Available records:
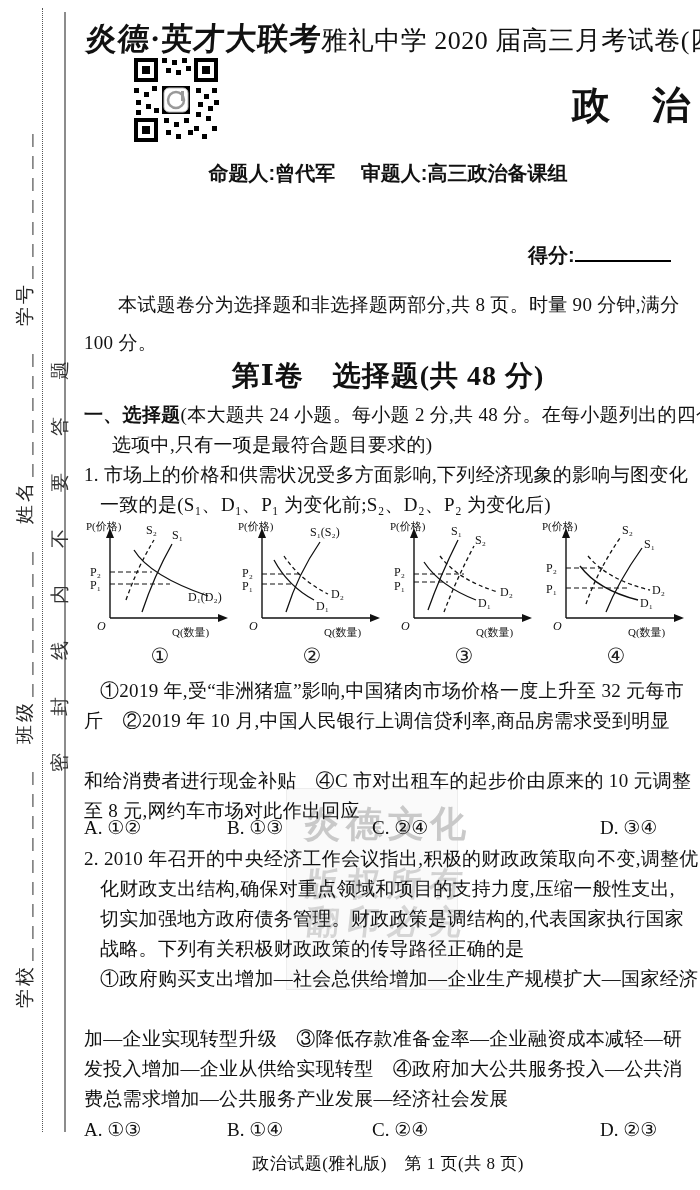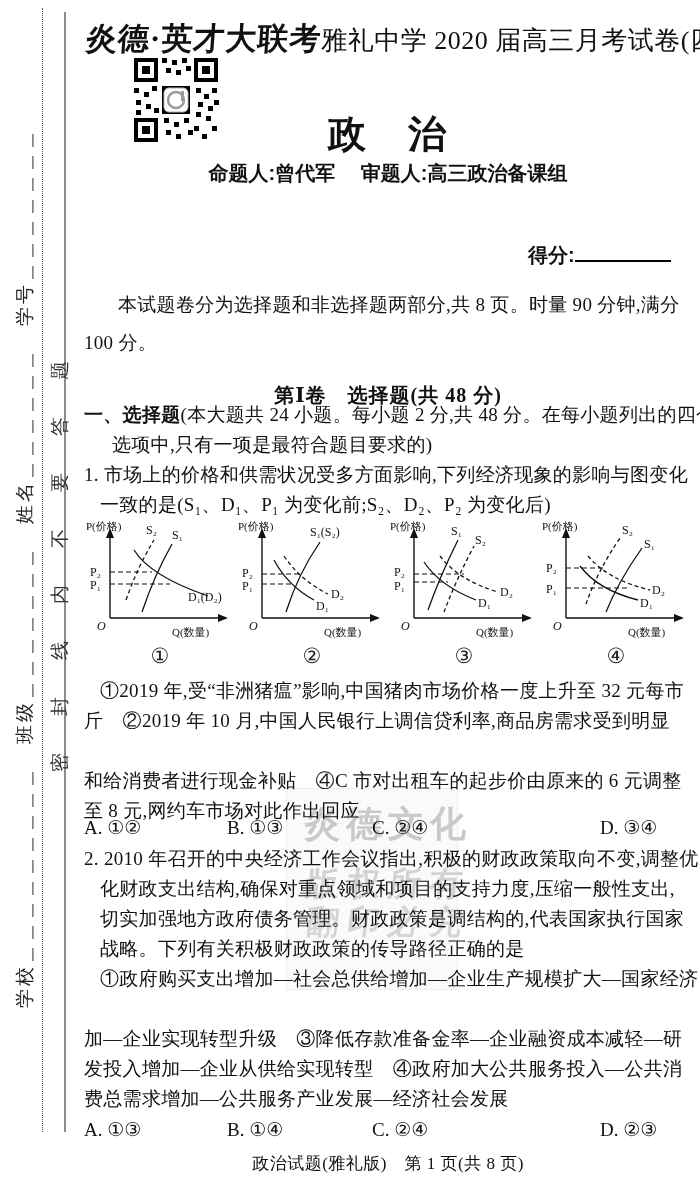--- a/index.html
+++ b/index.html
@@ -27,39 +27,39 @@
   .wm1{top:800px;font-size:36px;color:#c9c9c9;letter-spacing:6px;}
   .wm2{top:862px;font-size:33px;color:#d2d2d2;letter-spacing:8px;transform:skewX(-6deg);}
   .wm3{top:900px;font-size:33px;color:#d5d5d5;letter-spacing:8px;transform:skewX(-6deg);}
 
   
   .header-line{position:absolute;left:86px;top:18px;width:608px;white-space:nowrap;}
   .brand{font-size:31px;font-weight:900;letter-spacing:1px;transform:skewX(-4deg);
          display:inline-block;}
   .examname{font-size:26px;letter-spacing:0.5px;}
   .qr{position:absolute;left:132px;top:56px;}
-  .subject-title{position:absolute;left:84px;top:80px;width:608px;text-align:center;
-                 font-size:38px;font-weight:bold;letter-spacing:2px;margin-top:29px;}
+  .subject-title{position:absolute;left:84px;top:80px;width:608px;text-align:right;
+                 font-size:38px;font-weight:bold;letter-spacing:2px;}
   .byline{position:absolute;left:84px;top:160px;width:608px;text-align:center;
           font-family:"Liberation Sans","DejaVu Sans",sans-serif;
           font-weight:bold;font-size:20px;}
   .score{position:absolute;left:528px;top:240px;white-space:nowrap;
          font-family:"Liberation Sans","DejaVu Sans",sans-serif;
          font-weight:bold;font-size:20px;}
   .score-blank{display:inline-block;width:96px;height:1em;
                border-bottom:2px solid #000;}
 
   
   .line{position:absolute;left:84px;width:612px;font-size:19px;line-height:26px;
         letter-spacing:0.3px;white-space:nowrap;}
   .ind16{padding-left:16px;}
   .ind28{padding-left:28px;}
   .ind34{padding-left:34px;}
-  .sec-heading{position:absolute;left:84px;top:382px;width:608px;text-align:center;
-               font-size:20px;font-weight:bold;letter-spacing:1px;}
+  .sec-heading{position:absolute;left:84px;top:357px;width:608px;text-align:center;
+               font-size:28px;font-weight:bold;letter-spacing:1px;}
   .bold{font-weight:bold;}
 
   
   .graphs-row{position:absolute;left:84px;top:520px;width:608px;display:flex;}
   .graph-cell{width:152px;height:124px;}
   .captions-row{position:absolute;left:84px;top:644px;width:608px;display:flex;}
   .caption{width:152px;text-align:center;font-size:21px;color:#222;}
 
   .curve{fill:none;stroke:#111;stroke-width:1.3;}
   .dashed{stroke-dasharray:4,3;}
@@ -254,21 +254,21 @@
 
   <div class="captions-row">
     <span class="caption">①</span>
     <span class="caption">②</span>
     <span class="caption">③</span>
     <span class="caption">④</span>
   </div>
 
   <div class="line ind16" style="top:678px">①2019 年,受“非洲猪瘟”影响,中国猪肉市场价格一度上升至 32 元每市</div>
   <div class="line" style="top:708px">斤　②2019 年 10 月,中国人民银行上调信贷利率,商品房需求受到明显</div>
-  <div class="line" style="top:768px">和给消费者进行现金补贴　④C 市对出租车的起步价由原来的 6 元调整</div>
+  <div class="line" style="top:768px">和给消费者进行现金补贴　④C 市对出租车的起步价由原来的 10 元调整</div>
   <div class="line" style="top:798px">至 8 元,网约车市场对此作出回应</div>
 
   <div class="opts" style="top:816px">
     <span class="optA">A. ①②</span>
     <span class="optB">B. ①③</span>
     <span class="optC">C. ②④</span>
     <span class="optD">D. ③④</span>
   </div>
 
   <div class="line" style="top:846px">2. 2010 年召开的中央经济工作会议指出,积极的财政政策取向不变,调整优</div>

Task directions: Without any pictures, print the whole listing again exactly as it stands.

Answer box:
--- a/index.html
+++ b/index.html
@@ -27,39 +27,39 @@
   .wm1{top:800px;font-size:36px;color:#c9c9c9;letter-spacing:6px;}
   .wm2{top:862px;font-size:33px;color:#d2d2d2;letter-spacing:8px;transform:skewX(-6deg);}
   .wm3{top:900px;font-size:33px;color:#d5d5d5;letter-spacing:8px;transform:skewX(-6deg);}
 
   
   .header-line{position:absolute;left:86px;top:18px;width:608px;white-space:nowrap;}
   .brand{font-size:31px;font-weight:900;letter-spacing:1px;transform:skewX(-4deg);
          display:inline-block;}
   .examname{font-size:26px;letter-spacing:0.5px;}
   .qr{position:absolute;left:132px;top:56px;}
-  .subject-title{position:absolute;left:84px;top:80px;width:608px;text-align:center;
-                 font-size:38px;font-weight:bold;letter-spacing:2px;margin-top:29px;}
+  .subject-title{position:absolute;left:84px;top:80px;width:608px;text-align:right;
+                 font-size:38px;font-weight:bold;letter-spacing:2px;}
   .byline{position:absolute;left:84px;top:160px;width:608px;text-align:center;
           font-family:"Liberation Sans","DejaVu Sans",sans-serif;
           font-weight:bold;font-size:20px;}
   .score{position:absolute;left:528px;top:240px;white-space:nowrap;
          font-family:"Liberation Sans","DejaVu Sans",sans-serif;
          font-weight:bold;font-size:20px;}
   .score-blank{display:inline-block;width:96px;height:1em;
                border-bottom:2px solid #000;}
 
   
   .line{position:absolute;left:84px;width:612px;font-size:19px;line-height:26px;
         letter-spacing:0.3px;white-space:nowrap;}
   .ind16{padding-left:16px;}
   .ind28{padding-left:28px;}
   .ind34{padding-left:34px;}
-  .sec-heading{position:absolute;left:84px;top:382px;width:608px;text-align:center;
-               font-size:20px;font-weight:bold;letter-spacing:1px;}
+  .sec-heading{position:absolute;left:84px;top:357px;width:608px;text-align:center;
+               font-size:28px;font-weight:bold;letter-spacing:1px;}
   .bold{font-weight:bold;}
 
   
   .graphs-row{position:absolute;left:84px;top:520px;width:608px;display:flex;}
   .graph-cell{width:152px;height:124px;}
   .captions-row{position:absolute;left:84px;top:644px;width:608px;display:flex;}
   .caption{width:152px;text-align:center;font-size:21px;color:#222;}
 
   .curve{fill:none;stroke:#111;stroke-width:1.3;}
   .dashed{stroke-dasharray:4,3;}
@@ -254,21 +254,21 @@
 
   <div class="captions-row">
     <span class="caption">①</span>
     <span class="caption">②</span>
     <span class="caption">③</span>
     <span class="caption">④</span>
   </div>
 
   <div class="line ind16" style="top:678px">①2019 年,受“非洲猪瘟”影响,中国猪肉市场价格一度上升至 32 元每市</div>
   <div class="line" style="top:708px">斤　②2019 年 10 月,中国人民银行上调信贷利率,商品房需求受到明显</div>
-  <div class="line" style="top:768px">和给消费者进行现金补贴　④C 市对出租车的起步价由原来的 6 元调整</div>
+  <div class="line" style="top:768px">和给消费者进行现金补贴　④C 市对出租车的起步价由原来的 10 元调整</div>
   <div class="line" style="top:798px">至 8 元,网约车市场对此作出回应</div>
 
   <div class="opts" style="top:816px">
     <span class="optA">A. ①②</span>
     <span class="optB">B. ①③</span>
     <span class="optC">C. ②④</span>
     <span class="optD">D. ③④</span>
   </div>
 
   <div class="line" style="top:846px">2. 2010 年召开的中央经济工作会议指出,积极的财政政策取向不变,调整优</div>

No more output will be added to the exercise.